Jusqu’à présent, des acteurs comme TikTok, Facebook ou X (ex-Twitter) opéraient sans interlocuteur officiel dans le pays, entravant les démarches judiciaires, la modération de contenu et la cybersécurité. Avec cette obligation de mandataire local, Libreville cherche à rééquilibrer un rapport de force asymétrique, s’inspirant des régulations avancées du Brésil et de l’Union européenne.
Cette initiative survient dans un climat national tendu. Depuis février 2025, le gouvernement a coupé ou limité l’accès aux réseaux à plusieurs reprises pour des raisons d’ordre public. Cependant, les internautes gabonais ont massivement adopté les VPN, contournant la censure et réduisant l’efficacité des mesures étatiques.
Entre sécurité publique et libertés fondamentales
Les partisans de la loi mettent en avant la souveraineté numérique, suivant les exemples du Nigeria et du Kenya. Au Sénat, les arguments portent sur la protection des mineurs, la lutte contre les discours de haine et la désinformation.
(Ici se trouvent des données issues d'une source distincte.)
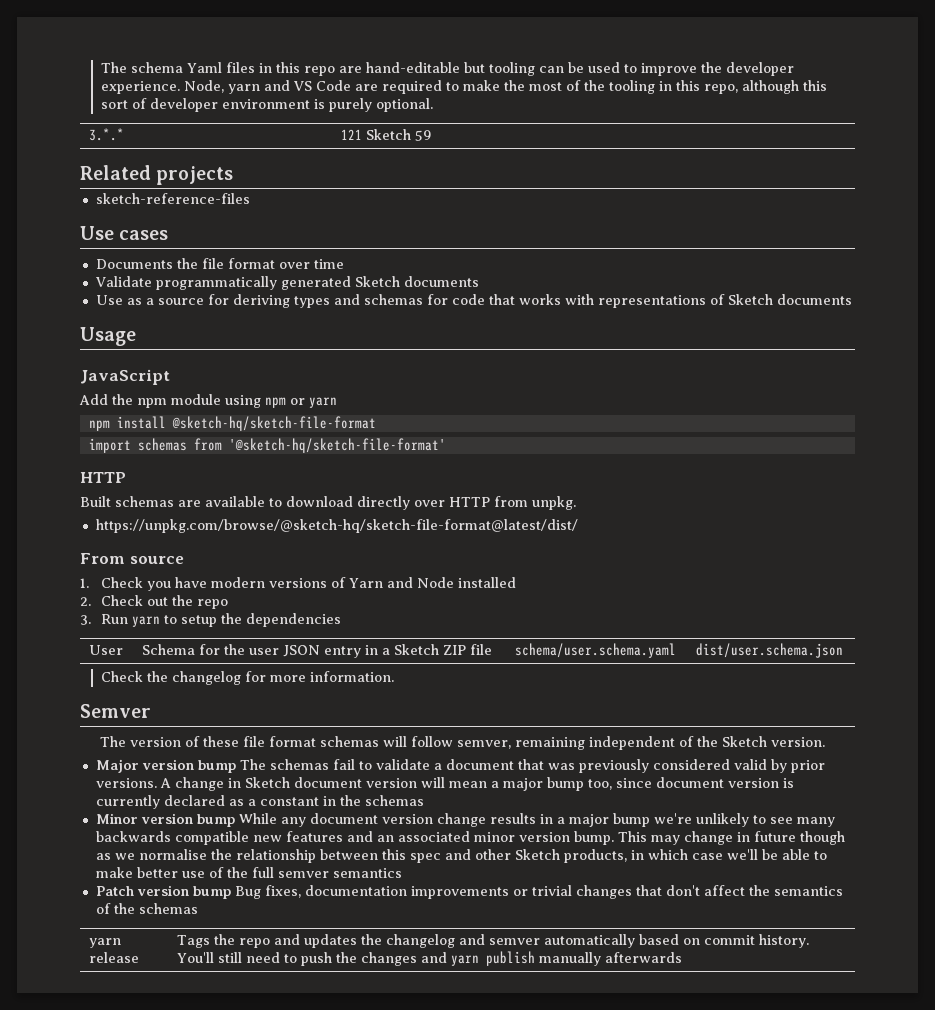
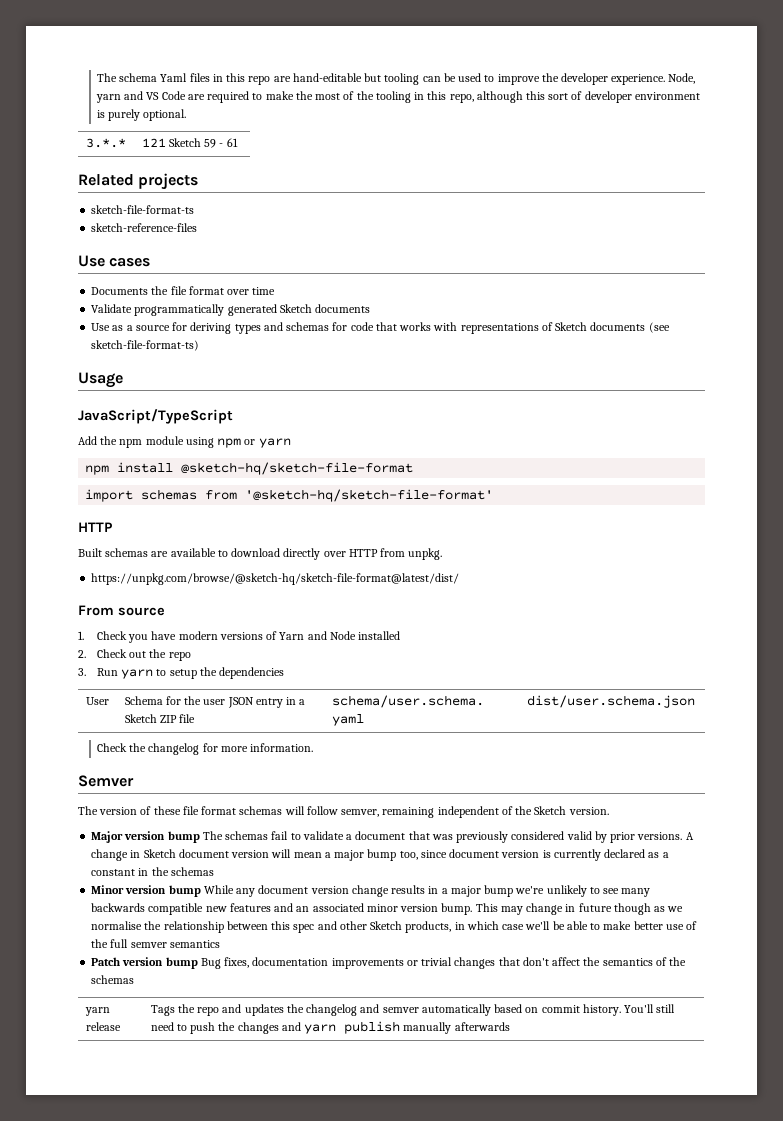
(433, 135) none -> [219,138,238,147] - 61
(234, 175) none -> [91,205,195,214] // sketch-file-format-ts
(852, 299) none -> [648,322,670,333] [91,340,200,351] (see sketch-file-format-ts)
[80,369,170,385] JavaScript -> [78,409,233,424] JavaScript/TypeScript

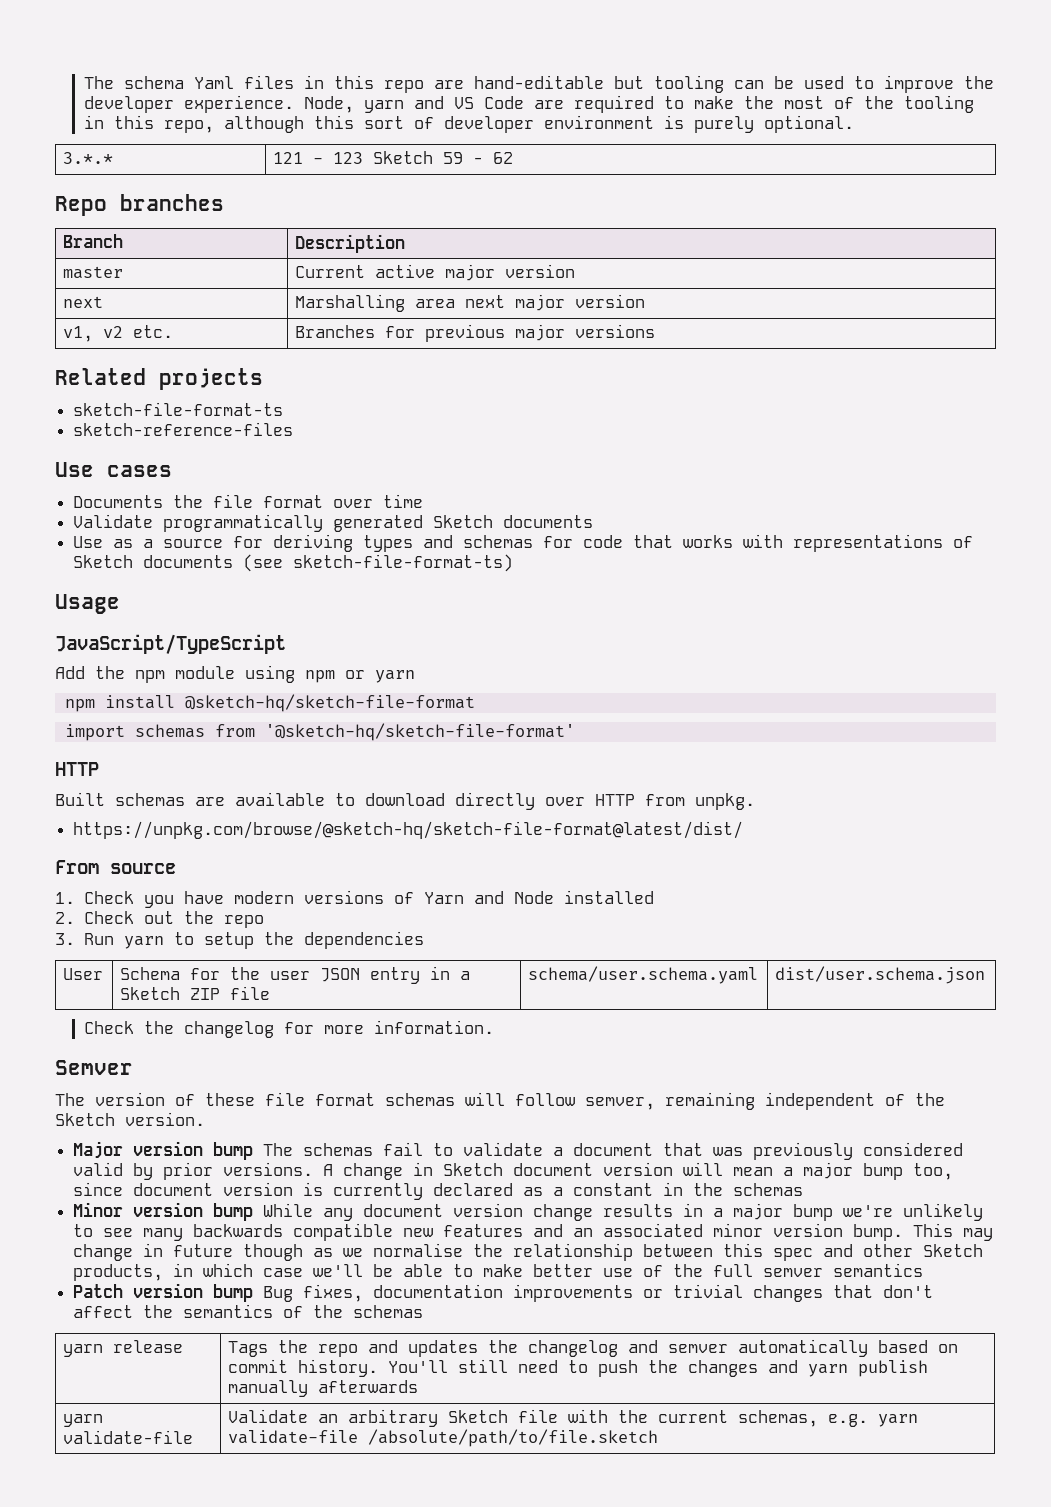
(166, 142) none -> [313,152,364,164] - 123
[226,138,238,147] 61 -> [493,152,514,164] [55,194,224,216] [63,234,124,248] [295,234,406,253] [63,266,124,279] [295,264,576,281] [63,296,104,308] [295,294,646,312] [63,325,174,342] [295,324,656,342] 62 // Repo branches // Branch | Description // master | Current active major version // next | Marshalling area next major version // v1, v2 etc. | Branches for previous major versions
(510, 1026) none -> [63,1414,104,1427] [63,1430,194,1444] [228,1409,919,1427] [228,1429,659,1447] // yarn validate-file | Validate an arbitrary Sketch file with the current schemas, e.g. yarn validate-file /absolute/path/to/file.sketch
Mais le projet suscite des inquiétudes dans la société civile, qui craint un outil de censure contre la liberté d’expression, un équilibre fragile dans les transitions démocratiques africaines. Les observateurs attendent de voir la sévérité des sanctions en cas de non-conformité.
Le défi de l’attractivité économique
Le succès de cette confrontation dépendra de la réaction de Meta ou de ByteDance. Pour ces géants, le marché gabonais, avec ses 2,5 millions d’habitants, pèse peu économiquement. Une régulation trop rigide pourrait freiner les investissements technologiques, notamment dans les centres de données en Afrique centrale. À l’inverse, un cadre équilibré renforcerait la position de Libreville sur la scène internationale. Les débats parlementaires montrent que le pouvoir souhaite avancer rapidement.